Here, we have a certain formula for the probability distribution. Given a probability `p` of an event occurring, the probability that it occurs in exactly `k` trials is found by the following equation:

`P(k) = (1-p)^(k-1)p`

If you think about this, all we're doing is looking at `k` trials and recognizing each as an independent event. We are saying that for `k-1` trials, the event does not occur (with probability `1-p`), and then, at the kth trial the event does occur. This is very important, because once we put parameters on our numbers, it is clear that all `P(k) > = 0`.

Notice that `k>0` because we cannot have a negative number of trials, and if `k = 0` , then we have a trivial case with no trials. Of course, because `p` is a probability, it must be true that `0<p<=1`.

If `p=1`, then clearly, `P(k) = 0` for all `k > 1`. Anywhere in between 0 and 1, `P(k) > 0` because `(1-p) > 0` and `p > 0`, therefore, any product of the two will also be positive. Therefore, `P(k) >= 0`.
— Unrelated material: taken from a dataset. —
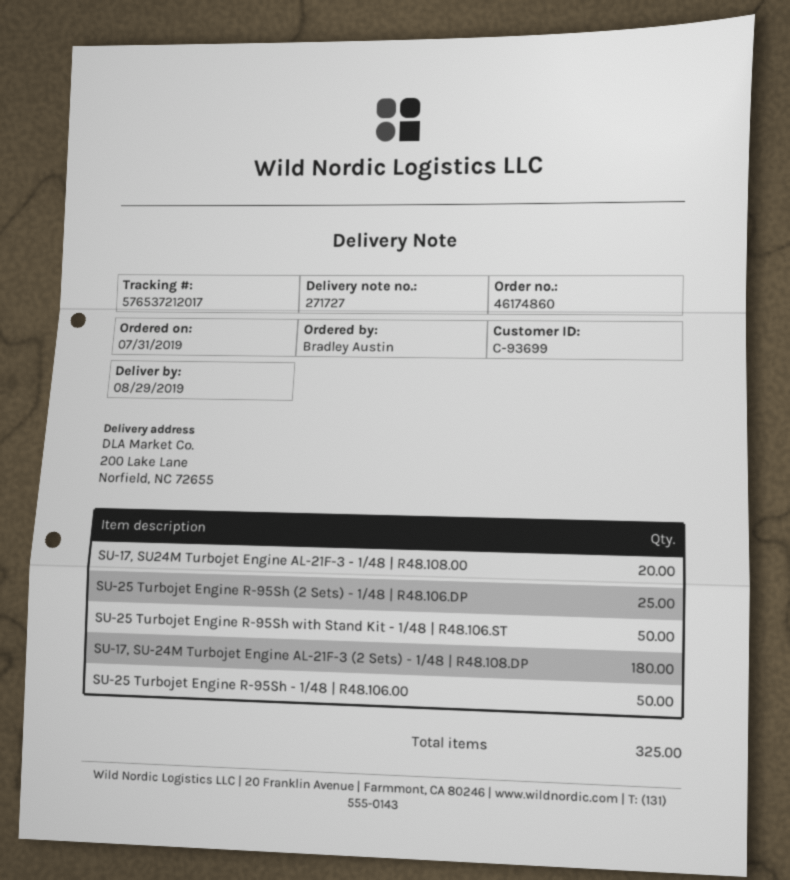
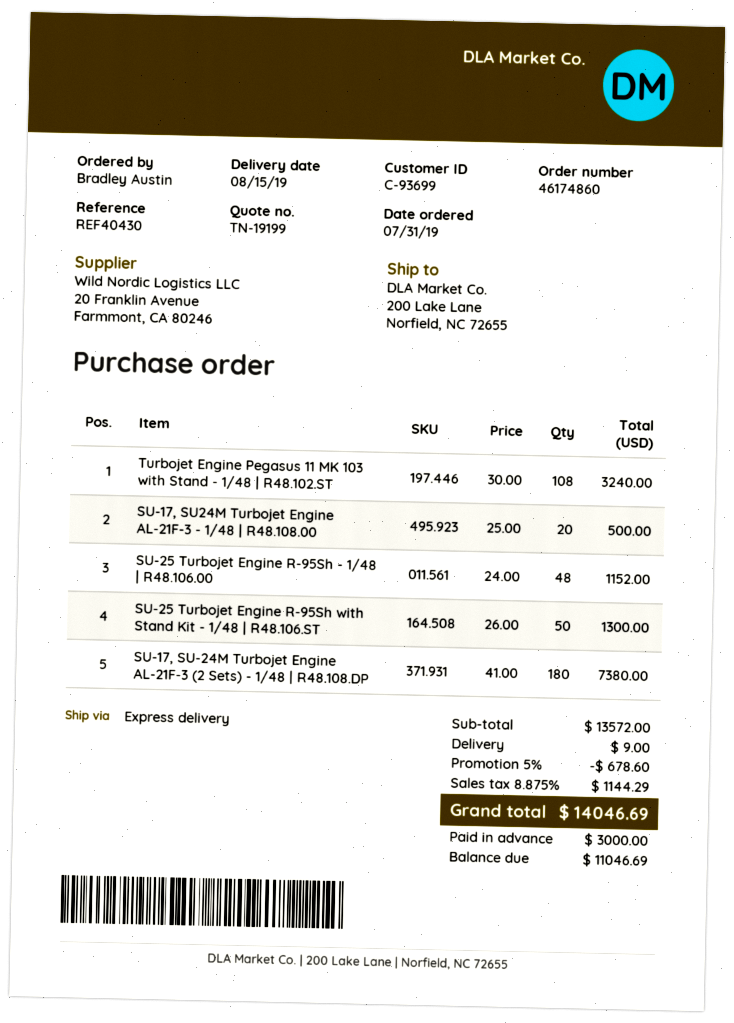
delivery date: 2019-08-29 -> 2019-08-15
SU-25 Turbojet Engine R-95Sh (2 Sets) - 1/48 | R48.106.DP: 25 -> none
SU-25 Turbojet Engine R-95Sh - 1/48 | R48.106.00: 50 -> 48
Turbojet Engine Pegasus 11 MK 103 with Stand - 1/48 | R48.102.ST: none -> 108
Now, we want to prove that the sum over the sample space for this distribution is equal to 1. In our case, the sample space will be over the entire set of possible numbers of trials. In other words, we need to prove the following:

`sum_(k=1)^oo P(k) = 1`

Again, if `p = 1`, then the event will occur on the first trial, and the probability if our requiring more events will be zero. Therefore, the sum clearly becomes 1 if `p = 1`. To do this for values of `p` less than 1, let's simply substitute the above relation that we said would define this particular distribution:

`sum_(k=1)^oo (1-p)^(k-1) p`

Based on the rules of sums, we can actually rewrite this sum in the following way because we're summing to infinity. We can adjust the lower bound however we please!

`sum_(k=0)^oo (1-p)^kp`

Because p is a constant with respect to k, we can actually remove it from the summation:

`p sum_(k=0)^oo (1-p)^k`

Because `0<=p<=1`, we also know that `0<=1-p<=1`. The summation term is actually a simple infinite geometric series, and because it is a geometric series of a base that is less than 1, we can actually use the following relation (`r<1`):

`sum_(k=0)^oo r^k = 1/(1-r)`

Let's use the above relation to prove the case for distribution:

`p sum_(k=0)^oo(1-p)^k = p(1/(1-(1-p)))`

Simplifying the denominator:

`=p/(1-1+p) = p/p = 1`

Here is where it becomes important that `p>0`. Of course, the case in which `p = 0` is trivial because that event will never occur.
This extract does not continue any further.